Researchers in the Netherlands say that the levels of a hormone called anti-Mullerian hormone (AMH) may be able to accurately predict the age that a woman reaches menopause.
And, they say that the discovery also helps specify a woman's reproductive age more accurately than chronological age alone - something that may have an impact on when they should have children.
The levels of AMH in the blood reflect the number of small follicles present in a woman's ovaries.
This follicle stock enables reproduction by ensuring monthly ovulations.
Depletion of the stock leads to menopause, which normally occurs between 40 and 60 years of age.
However, researchers say knowing when menopause may occur has an impact on when a couple decides to have children.
"Couples often postpone childbearing until after age thirty, even though variation in menopausal age and corresponding variation in natural fertility means that some women are sterile as early as heir thirties," say Dr. Jeroen van Disseldorp and Dr Frank Broekmans of the University Medical Center Utrecht.
"Knowing when menopause may occur could greatly impact childbearing decisions and our findings show that such knowledge may now be available from AMH levels."
As a part of the study, the researchers measured the AMH levels in 144 healthy, fertile women.

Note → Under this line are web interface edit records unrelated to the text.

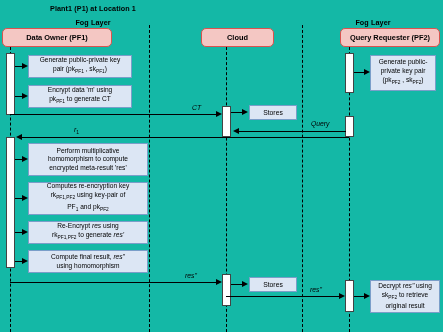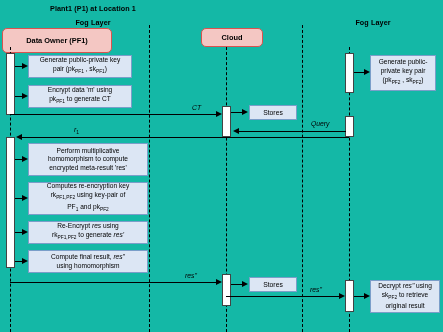--- a/index.html
+++ b/index.html
@@ -44,7 +44,7 @@
 
   <div class="layer-title" style="left:308px;top:18px;width:130px;">Fog Layer</div>
 
-  <div class="actor" style="left:2px;top:28px;width:110px;height:25px;">Data Owner (PF1)</div>
+  <div class="actor" style="left:2px;top:28px;width:110px;height:19px;">Data Owner (PF1)</div>
   <div class="actor" style="left:201px;top:28px;width:62px;height:19px;">Cloud</div>
 
   <div class="sep" style="left:149px;top:25px;height:307px;"></div>

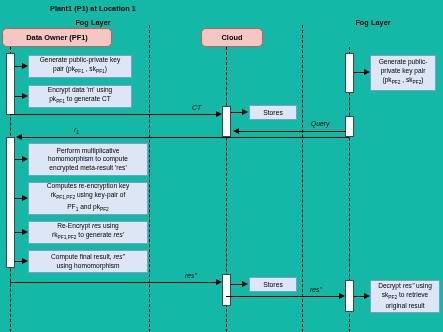--- a/index.html
+++ b/index.html
@@ -45,7 +45,7 @@
   <div class="layer-title" style="left:308px;top:18px;width:130px;">Fog Layer</div>
 
   <div class="actor" style="left:2px;top:28px;width:110px;height:19px;">Data Owner (PF1)</div>
-  <div class="actor" style="left:201px;top:28px;width:62px;height:19px;">Cloud</div>
+  <div class="actor" style="left:201px;top:28px;width:73px;height:19px;">Cloud</div>
 
   <div class="sep" style="left:149px;top:25px;height:307px;"></div>
   <div class="sep" style="left:302px;top:25px;height:307px;"></div>

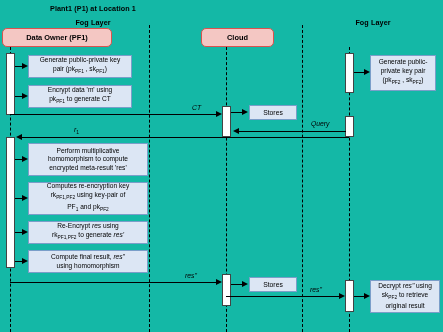--- a/index.html
+++ b/index.html
@@ -46,6 +46,7 @@
 
   <div class="actor" style="left:2px;top:28px;width:110px;height:19px;">Data Owner (PF1)</div>
   <div class="actor" style="left:201px;top:28px;width:73px;height:19px;">Cloud</div>
+  <div class="actor" style="left:340px;top:28px;width:100px;height:19px;">Query Requester (PF2)</div>
 
   <div class="sep" style="left:149px;top:25px;height:307px;"></div>
   <div class="sep" style="left:302px;top:25px;height:307px;"></div>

They then used this data to determine an estimate of mean AMH as a function of age.
The information was further used to estimate the distribution of the age of menopause in a sample of 3,384 women between the ages of 50 and 70.
Based on the AMH level and age, the researchers then developed a model that could predict age at menopause for individual women.
The study will appear in the Journal of Clinical Endocrinology and Metabolism (JCEM).